Por todos esses motivos eu acho um exagero a gente querer tachar o Lobato de racista por ter criado a tia Nastácia da maneira como criou. A própria caracterização dela é ambígua. No livro Histórias de Tia Nastácia ela é a figura principal e, bem no início, observa Pedrinho que “Tia Nastácia é o povo. Tudo que o povo sabe e vai contando, de um para outro, ela deve saber. Estou com o plano de espremer Tia Nastácia para tirar o leite do folclore que há nela.” E pouco depois Pedrinho diz: “As negras velhas são sempre muito sabidas.” Isso é ser racista? É bem verdade que a certa altura do livro (na história “O Macaco, a Onça e o Veado”), quando Nastácia observa que “A sina dos carneiros é a panela”, Emília reage com estas palavras: “Bem se vê que é preta e beiçuda.” Mas Emília é uma boneca insensível, desbocada, que não respeita ninguém. No início de Viagem ao Céu, quando Emília diz que “negra velha não tem direito de repousar”, Pedrinho chama sua atenção: “Malvada! Quem neste sítio tem mais direito de descansar do que ela, que é justamente quem trabalha mais? Então negra velha não é gente?”. E o narrador, Lobato, usa com frequência a designação “a boa negra”. Com seus dotes culinários conquista não só os humanos, mas também São Jorge, o Minotauro e o anjinho da Viagem ao Céu: “Quando eu havia de pensar que até os santos e os anjos haviam de comer os meus bolos fritos?“
Uma ideia-mãe! Um romance americano, isto é, editável nos Estados Unidos. Já comecei e caminha depressa. Meio à Wells, com visão do futuro. O clou será o choque da raça negra com a branca, quando a primeira, cujo índice de proliferação é maior, alcançar a branca e batê-la nas urnas, elegendo um presidente preto! Acontecem coisas tremendas, mas vence por fim a inteligência do branco.
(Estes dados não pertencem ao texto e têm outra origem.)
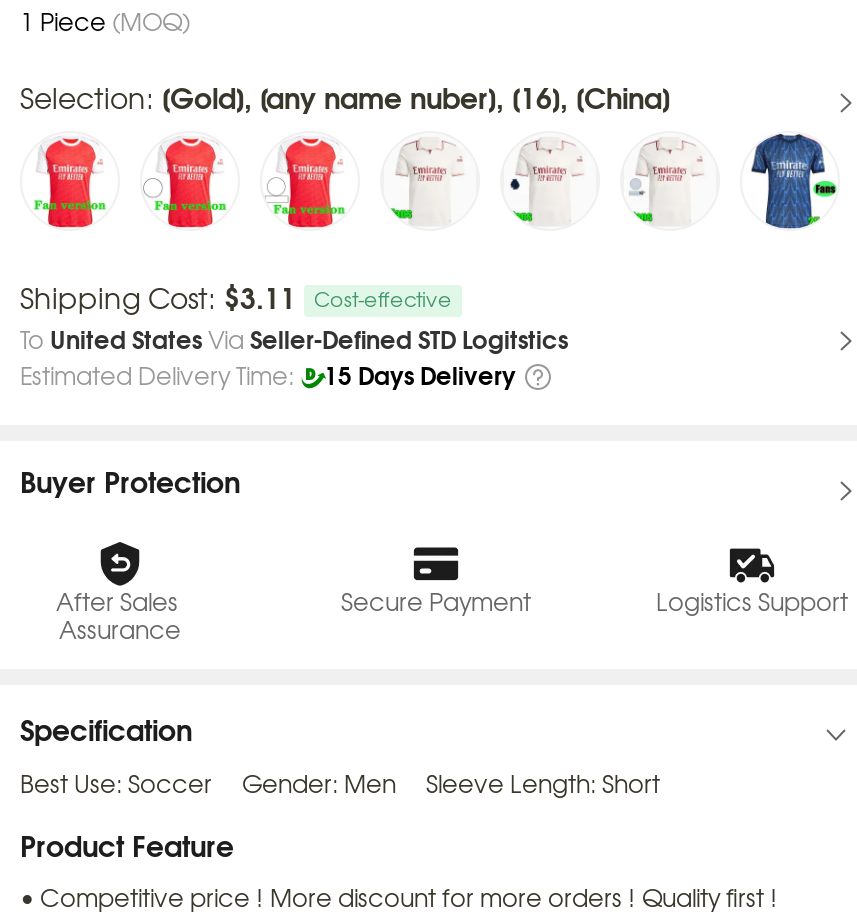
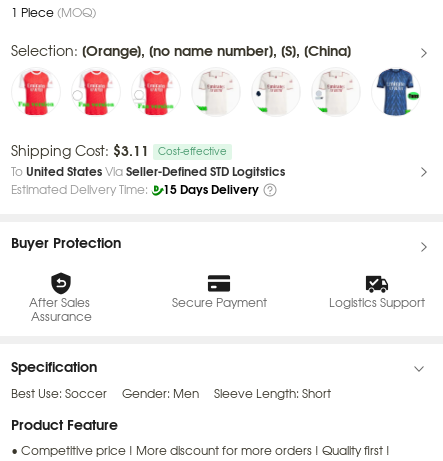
- Selection: [Gold], [any name nuber], [16], [China]
+ Selection: [Orange], [no name number], [S], [China]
Consegue por meio dos raios N, inventados pelo professor Brown, esterilizar os negros sem que estes deem pela coisa. (carta de 8 de julho de 1926)
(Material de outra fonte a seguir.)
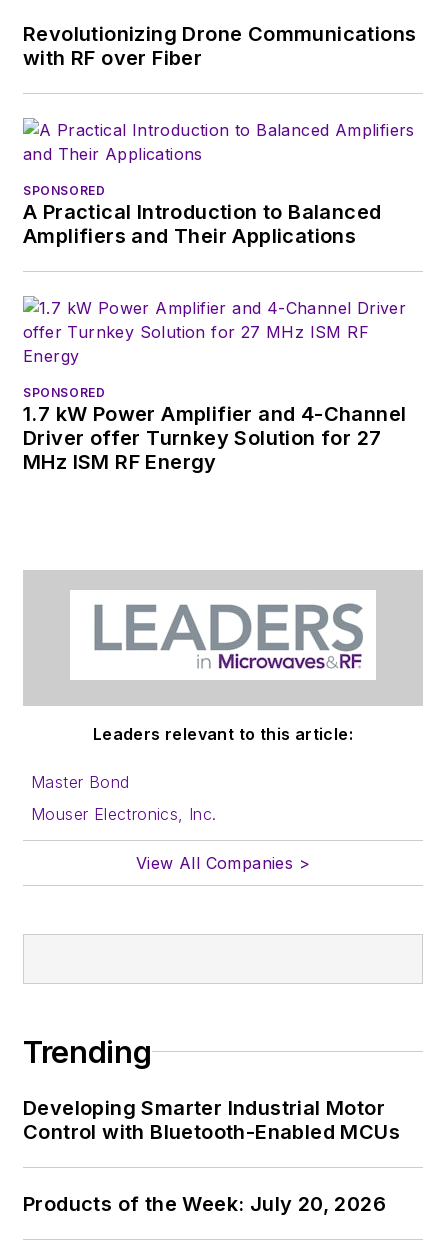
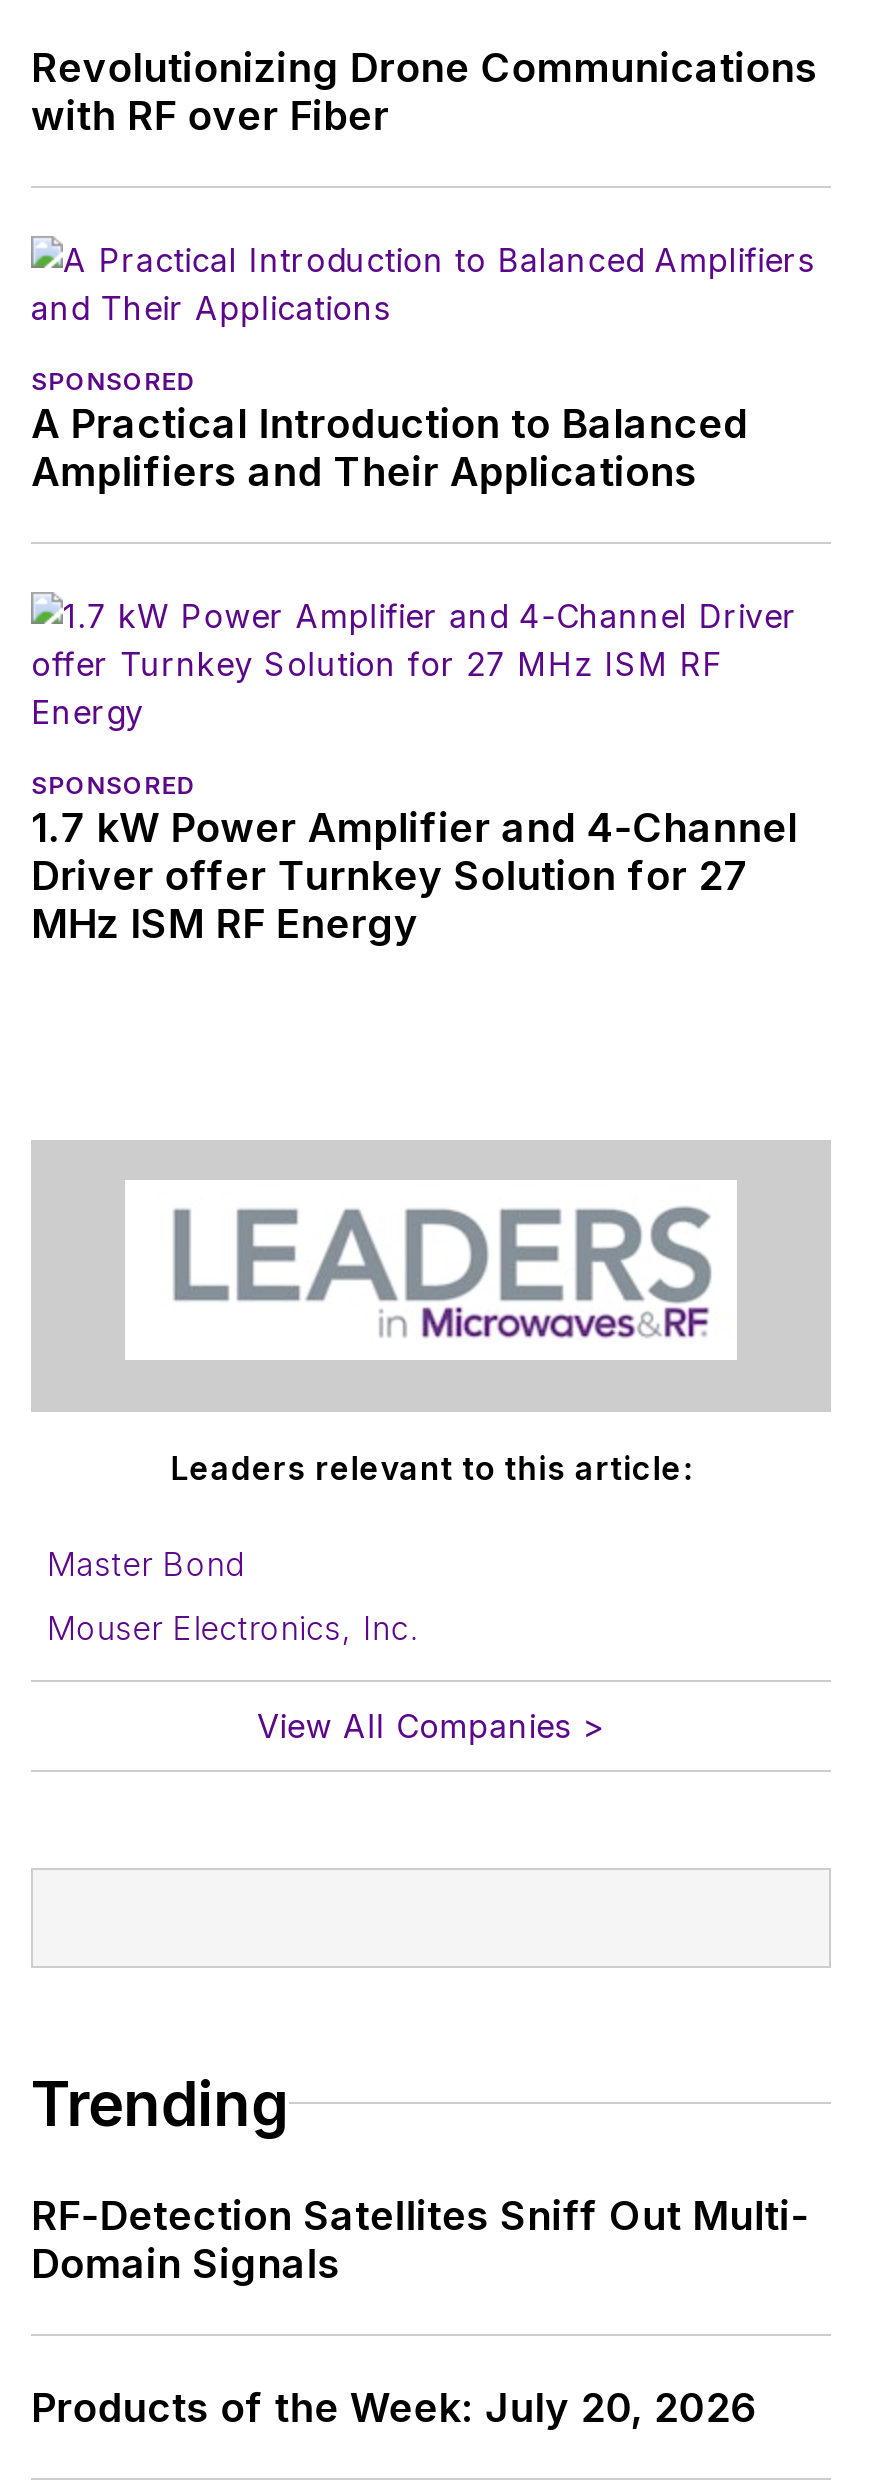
- Developing Smarter Industrial Motor
- Control with Bluetooth-Enabled MCUs
+ RF-Detection Satellites Sniff Out Multi-
+ Domain Signals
Um romance racista, sim, escrito para uma sociedade então notoriamente racista, imaginando o que aconteceria se a população negra dos Estados Unidos superasse numericamente a população branca. É como se tentássemos imaginar hoje como seria Israel se a população árabe ultrapassasse a judaica. Um exercício de futurologia. Desiludido por não encontrar editor em terras de Tio Sam, Lobato desabafa para Rangel: “Meu romance não encontra editor. Falhou a Tupy Company. Acham-no ofensivo à dignidade americana, visto admitir que depois de tantos séculos de progresso moral possa esse povo, coletivamente, cometer a sangue-frio o belo crime que sugeri. Errei vindo cá tão verde. Devia ter vindo no tempo em que eles linchavam os negros.” Segundo Edgard Cavalheiro, biógrafo de Lobato, o fracasso deveu-se ao fato de o romance tocar em tema tabu, “falar de corda em casa de enforcado” (Monteiro Lobato, vida e obra, p. 341).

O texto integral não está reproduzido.